## PROBLEM REQUIREMENTS
Take each line in the entries below that holds "text" and show it.

## INPUT DATA

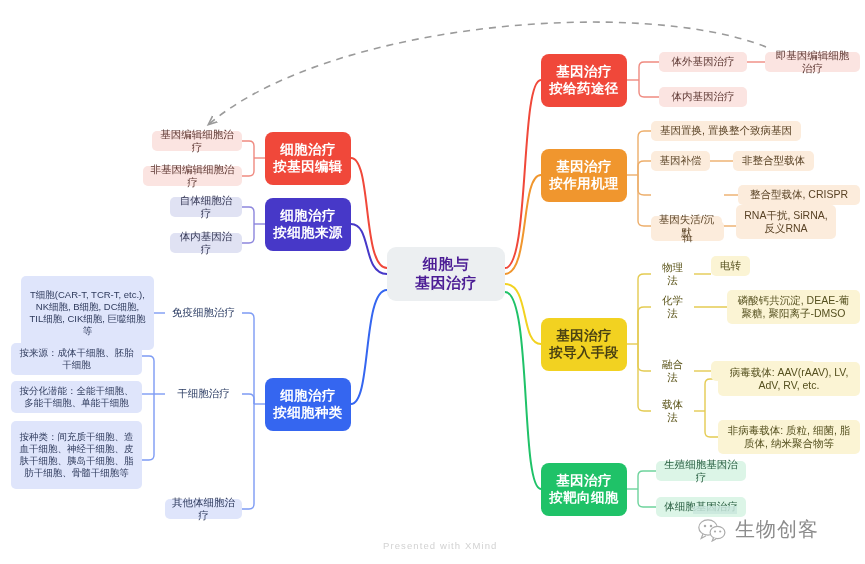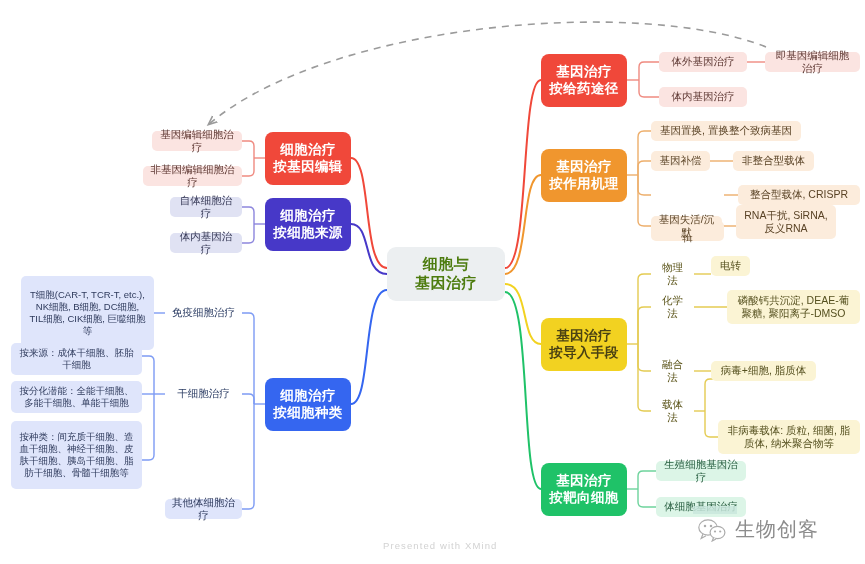--- a/index.html
+++ b/index.html
@@ -33,21 +33,21 @@
     justify-content: center;
     text-align: center;
     border-radius: 7px;
     line-height: 1.25;
     white-space: pre-line;
     z-index: 3;
   }
   
   .root {
     background: #eceff1;
-    color: #4d7c0f;
+    color: #4c1d95;
     font-size: 15px;
     font-weight: 600;
     border-radius: 9px;
     letter-spacing: .5px;
   }
   
   .l1 {
     color: #ffffff;
     font-size: 13.5px;
     font-weight: 700;
@@ -203,20 +203,21 @@
 
   <div class="node l1 yellow" style="left:541px; top:318px; width:86px; height:53px;">基因治疗
 按导入手段</div>
   <div class="node chip plainyellow" style="left:651px; top:264px; width:43px; height:20px;">物理法</div>
   <div class="node chip yellow" style="left:711px; top:256px; width:39px; height:20px;">电转</div>
   <div class="node chip plainyellow" style="left:651px; top:297px; width:43px; height:20px;">化学法</div>
   <div class="node chip yellow" style="left:727px; top:290px; width:133px; height:34px;">磷酸钙共沉淀, DEAE-葡聚糖, 聚阳离子-DMSO</div>
   <div class="node chip plainyellow" style="left:651px; top:361px; width:43px; height:20px;">融合法</div>
   <div class="node chip yellow" style="left:711px; top:361px; width:105px; height:20px;">病毒+细胞, 脂质体</div>
   <div class="node chip plainyellow" style="left:651px; top:401px; width:43px; height:20px;">载体法</div>
+  <div class="node chip yellow" style="left:718px; top:362px; width:142px; height:34px;">病毒载体: AAV(rAAV), LV, AdV, RV, etc.</div>
   <div class="node chip yellow" style="left:718px; top:420px; width:142px; height:34px;">非病毒载体: 质粒, 细菌, 脂质体, 纳米聚合物等</div>
 
   <div class="node l1 green" style="left:541px; top:463px; width:86px; height:53px;">基因治疗
 按靶向细胞</div>
   <div class="node chip green" style="left:656px; top:461px; width:90px; height:20px;">生殖细胞基因治疗</div>
   <div class="node chip green" style="left:656px; top:497px; width:90px; height:20px;">体细胞基因治疗</div>
 
   <div class="node l1 red" style="left:265px; top:132px; width:86px; height:53px;">细胞治疗
 按基因编辑</div>
   <div class="node chip redlite" style="left:152px; top:131px; width:90px; height:20px;">基因编辑细胞治疗</div>

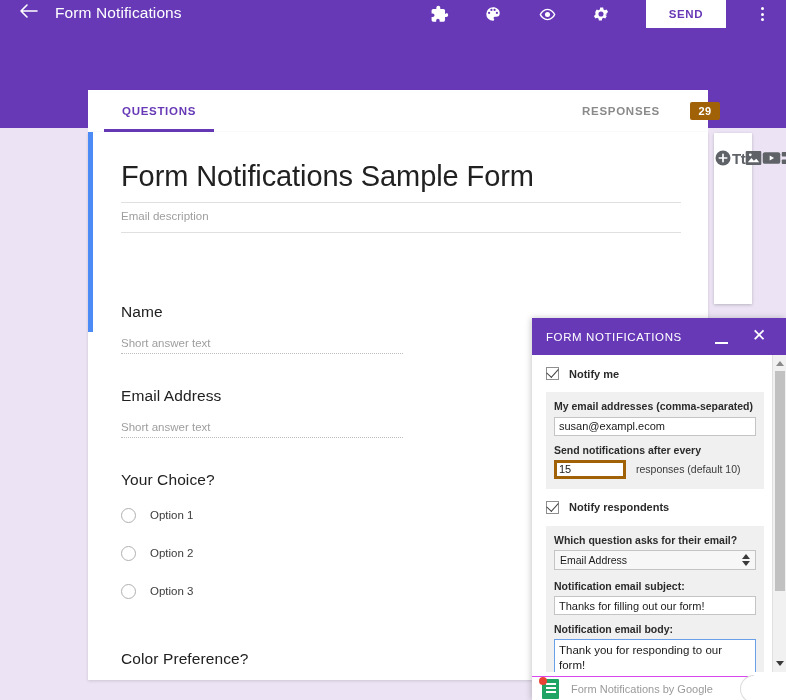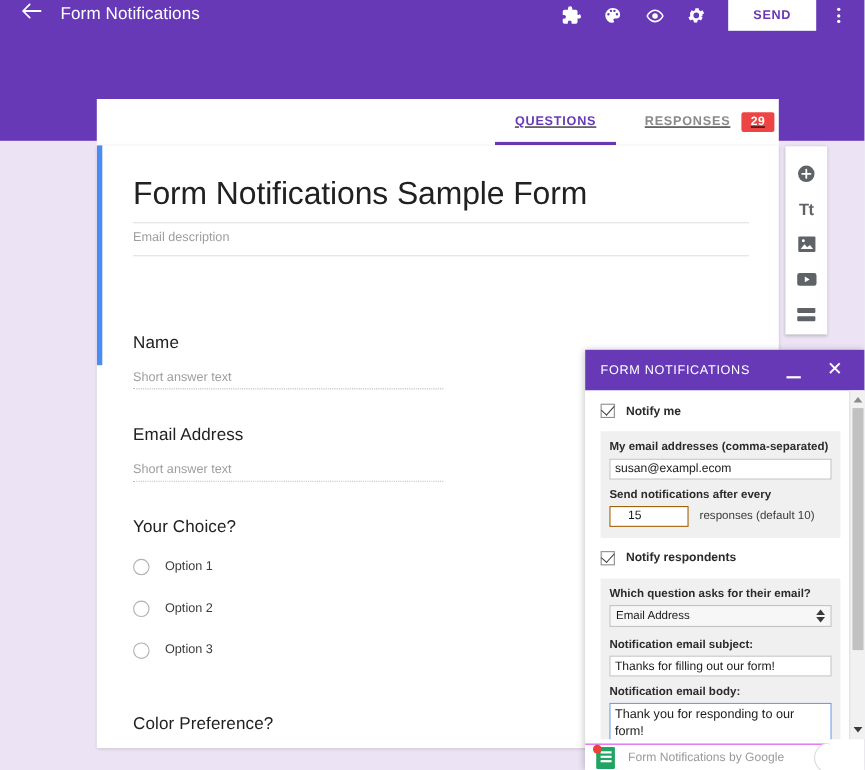--- a/index.html
+++ b/index.html
@@ -30,21 +30,21 @@
     position: absolute; left: 55px; top: 2px;
     color: #ffffff;
     font-size: 15.5px; line-height: 22px;
     letter-spacing: 0.1px;
     white-space: nowrap;
     cursor: text;
   }
   .top-icons {
     position: absolute; right: 10px; top: 0px;
     height: 28px;
-    display: flex; align-items: center; gap: 0px; justify-content: flex-end;
+    display: flex; align-items: center; gap: 16px; justify-content: flex-end;
   }
   .ticon {
     width: 38px; height: 28px;
     display: flex; align-items: center; justify-content: center;
     cursor: pointer;
   }
   .ticon svg { display: block; }
   .send-btn {
     margin: 0 6px 0 10px;
     width: 80px; height: 28px;
@@ -63,41 +63,41 @@
   }
   .kebab i { display:block; width: 3px; height: 3px; border-radius: 50%; background: #fff; }
 
   
   .tabcard {
     position: absolute; left: 88px; top: 90px;
     width: 620px; height: 42px;
     background: #ffffff;
   }
   .tabs {
-    position: absolute; left: 0; top: 0;
+    position: absolute; left: 16px; top: 0;
     width: 100%; height: 42px;
-    display: flex; align-items: center; justify-content: flex-end; text-decoration: underline;
+    display: flex; align-items: center; justify-content: space-between;
   }
   .tab {
     position: relative;
     height: 42px;
     display: flex; align-items: center;
     font-size: 11.5px; font-weight: bold; letter-spacing: 0.7px;
     cursor: pointer;
   }
   .tab.questions { color: #6739b7; padding: 0 18px; margin-right: 22px; }
   .tab.questions::after {
     content: ""; position: absolute; left: 0; bottom: 0;
     width: 100%; height: 3px; background: #6739b7;
   }
   .tab.responses { color: #8a8a8a; padding: 0 4px; }
   .resp-badge {
-    margin-left: 10px;
+    margin-left: 30px;
     min-width: 30px; height: 18px; padding: 0 7px;
-    background: #ef4444; color: #ffffff;
+    background: #a16207; color: #ffffff;
     font-size: 11px; font-weight: bold; letter-spacing: 0.3px;
     display: inline-flex; align-items: center; justify-content: center;
     border-radius: 2px;
   }
 
   
   .formcard {
     position: absolute; left: 88px; top: 132px;
     width: 620px; height: 548px;
     background: #ffffff;
@@ -152,21 +152,21 @@
     margin-right: 14px; flex: none;
   }
   .opt-label { font-size: 11.5px; color: #3c3c3c; }
 
   
   .sidetools {
     position: absolute; left: 714px; top: 133px;
     width: 38px; height: 171px;
     background: #ffffff;
     box-shadow: 0 1px 3px rgba(0,0,0,0.22);
-    display: flex; flex-direction: column; 
+    display: flex; flex-direction: row; 
     padding-top: 9px;
   }
   .stool {
     width: 38px; height: 32px;
     display: flex; align-items: center; justify-content: center;
     cursor: pointer;
   }
   .stool svg { display: block; }
   .tt-glyph {
     color: #5f6368; font-weight: bold;
@@ -246,23 +246,23 @@
     border: 1px solid #c4c4c4;
     font-size: 11px; color: #1a1a1a;
     padding: 0 4px;
     font-family: "Liberation Sans", sans-serif;
     line-height: 17px;
   }
   .num-row { display: flex; align-items: center; }
   .num-input {
     width: 72px; height: 19px;
     background: #ffffff;
-    border: 1px solid #a16207;
+    border: 3px solid #a16207;
     font-size: 11px; color: #1a1a1a;
-    padding: 0 16px;
+    padding: 0 2px;
     font-family: "Liberation Sans", sans-serif;
     line-height: 17px;
   }
   .num-suffix { margin-left: 10px; font-size: 10.5px; color: #3a3a3a; }
 
   .select-box {
     position: relative;
     width: 100%; height: 20px;
     background: #f7f7f7;
     border: 1px solid #c4c4c4;

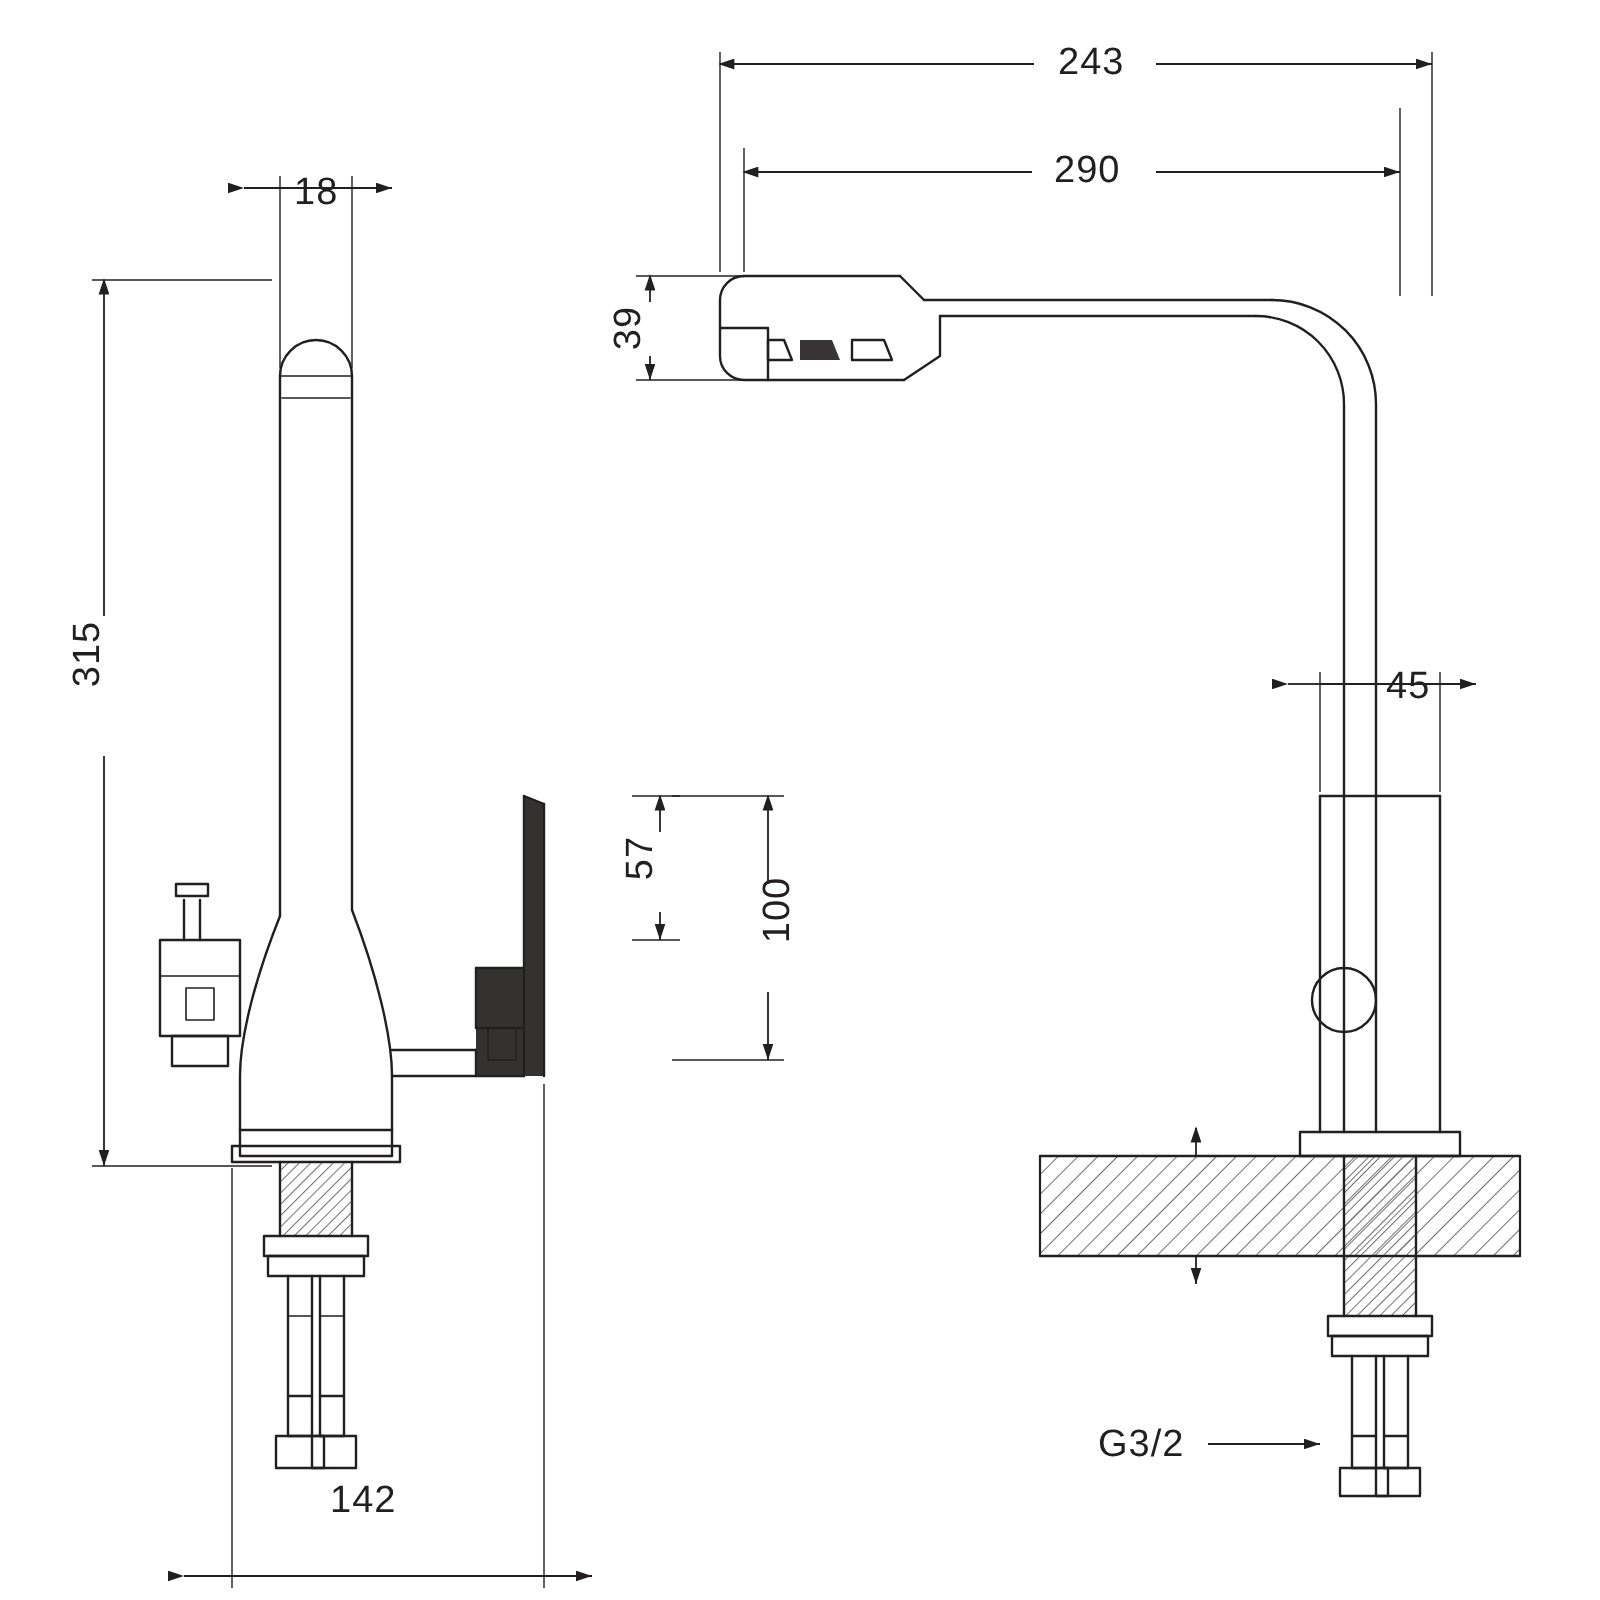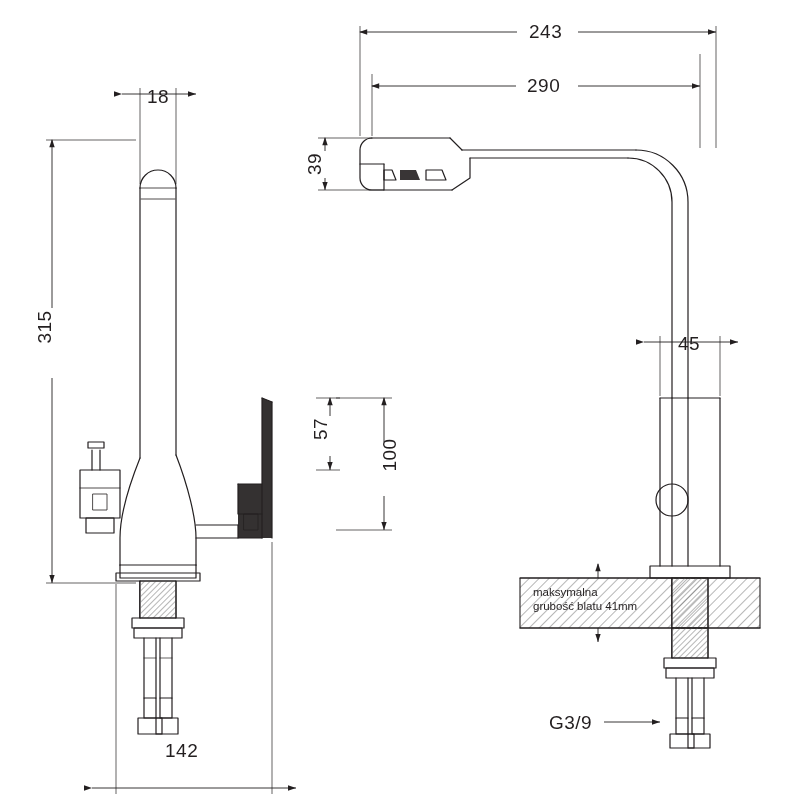--- a/index.html
+++ b/index.html
@@ -241,24 +241,20 @@
   <div class="dim-label vert" style="left:304px; top:135px; transform:rotate(-90deg);">39</div>
 
   <div class="dim-label" style="left:147px; top:68px;">18</div>
 
   <div class="dim-label vert" style="left:28px; top:298px; transform:rotate(-90deg);">315</div>
 
   <div class="dim-label vert" style="left:310px; top:400px; transform:rotate(-90deg);">57</div>
 
   <div class="dim-label vert" style="left:373px; top:426px; transform:rotate(-90deg);">100</div>
 
-  <div class="dim-label" style="left:678px; top:315px;text-align:right;">45</div>
+  <div class="dim-label" style="left:693px; top:315px;text-align:right;">45</div>
 
   <div class="dim-label" style="left:165px; top:722px;">142</div>
 
-  <div class="dim-label" style="left:549px; top:694px;">G3/9</div>
-
-  <div class="note" style="left:533px; top:567px;">
-    <div>maksymalna</div>
-    <div>grubość blatu 41mm</div>
-  </div>
+  <div class="dim-label" style="left:549px; top:694px;">G3/2</div>
+
 
 </div>
 
 </body></html>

## EXERCISE SOLUTION
     text-align: center;
     cursor: text;
-    display: flex; align-items: center; justify-content: flex-end; text-decoration: underline;
-  <div class="dim-label" style="left:678px; top:315px;text-align:right;">45</div>
+  <div class="dim-label" style="left:693px; top:315px;text-align:right;">45</div>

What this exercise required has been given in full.